• [Brief]:
Set out the records below again exactly; skip the images.

╭──

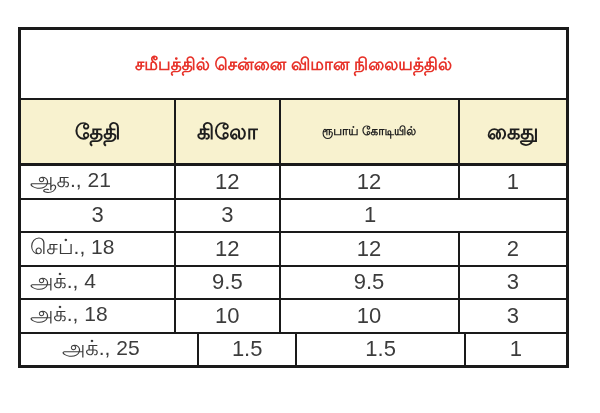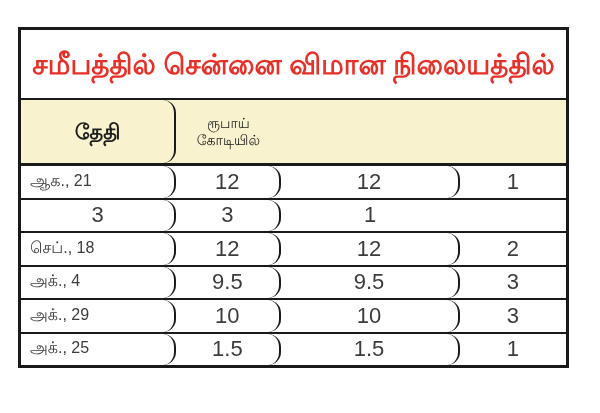"சமீபத்தில் சென்னை விமான நிலையத்தில்" .title { font-size: 28px -> 17px }
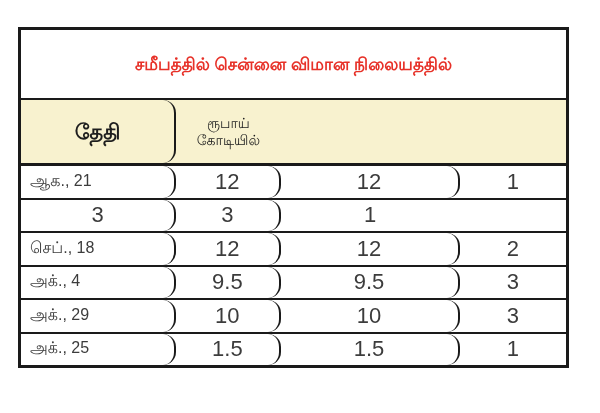"தேதி" .cell { border-radius: 13px -> none }
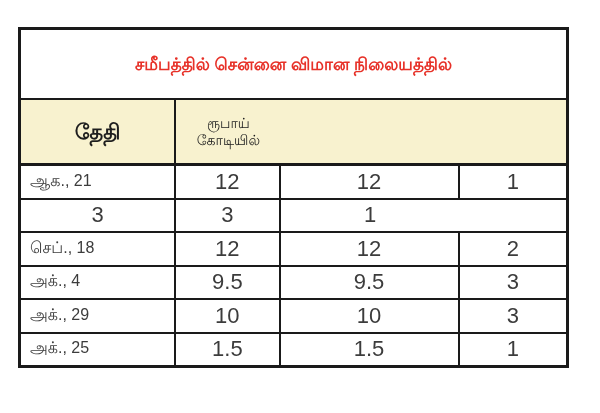"கிலோ" div.cell { html: none -> <div> <span>கிலோ</span> </div> }
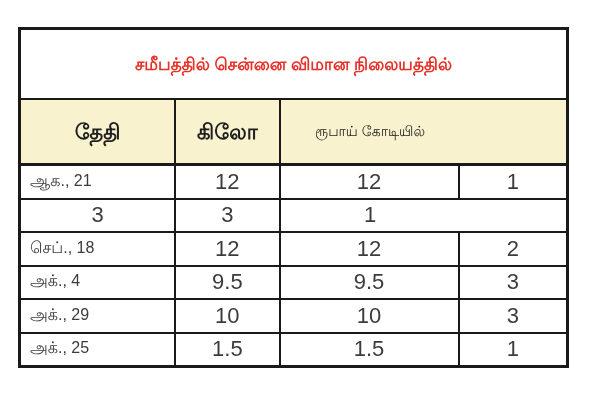"ரூபாய் கோடியில்" .head-sub { font-size: 14px -> 12px; font-weight: normal -> bold }
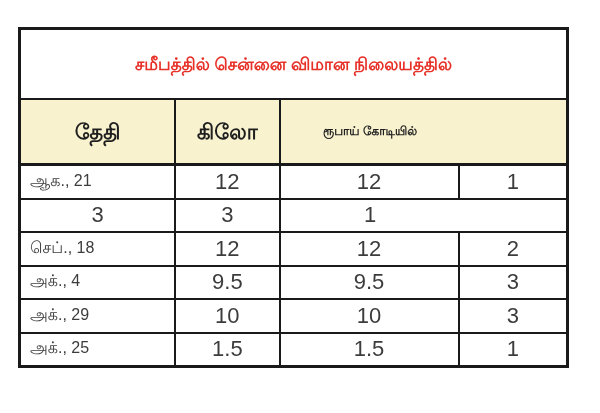"கைது" div.cell { html: none -> <div> <span>கைது</span> </div> }
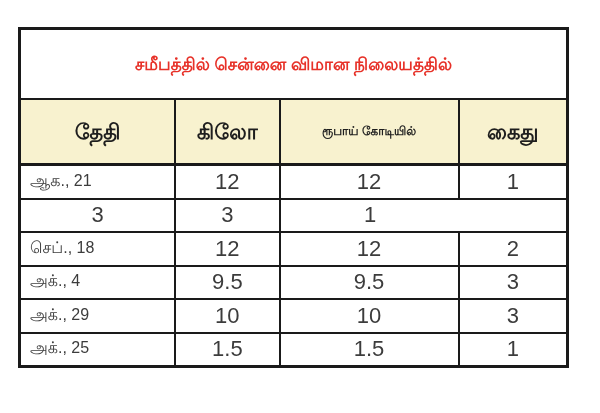"ஆக., 21" .cell.date-cell { font-size: 16px -> 21px }
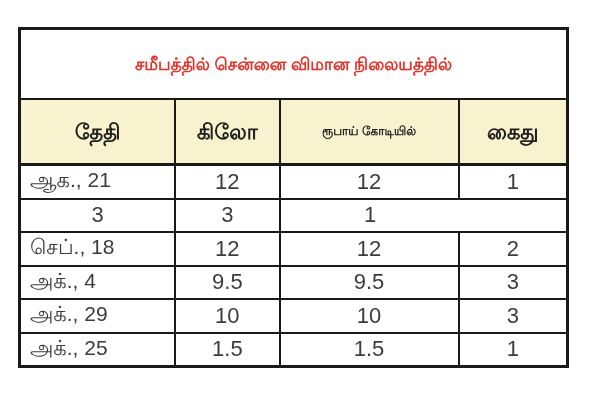"அக்., 29" div.cell { text: 29 -> 18 }
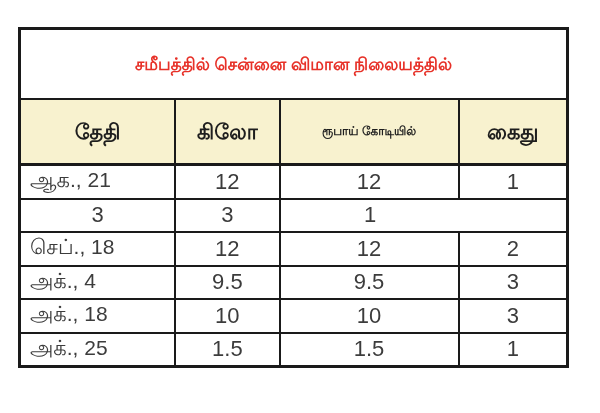"அக்., 25" .data-row:last-child { padding-left: none -> 32px }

╰──

• [Written answer]:
"சமீபத்தில் சென்னை விமான நிலையத்தில்" .title { font-size: 28px -> 17px }
"தேதி" .cell { border-radius: 13px -> none }
"கிலோ" div.cell { html: none -> <div> <span>கிலோ</span> </div> }
"ரூபாய் கோடியில்" .head-sub { font-size: 14px -> 12px; font-weight: normal -> bold }
"கைது" div.cell { html: none -> <div> <span>கைது</span> </div> }
"ஆக., 21" .cell.date-cell { font-size: 16px -> 21px }
"அக்., 29" div.cell { text: 29 -> 18 }
"அக்., 25" .data-row:last-child { padding-left: none -> 32px }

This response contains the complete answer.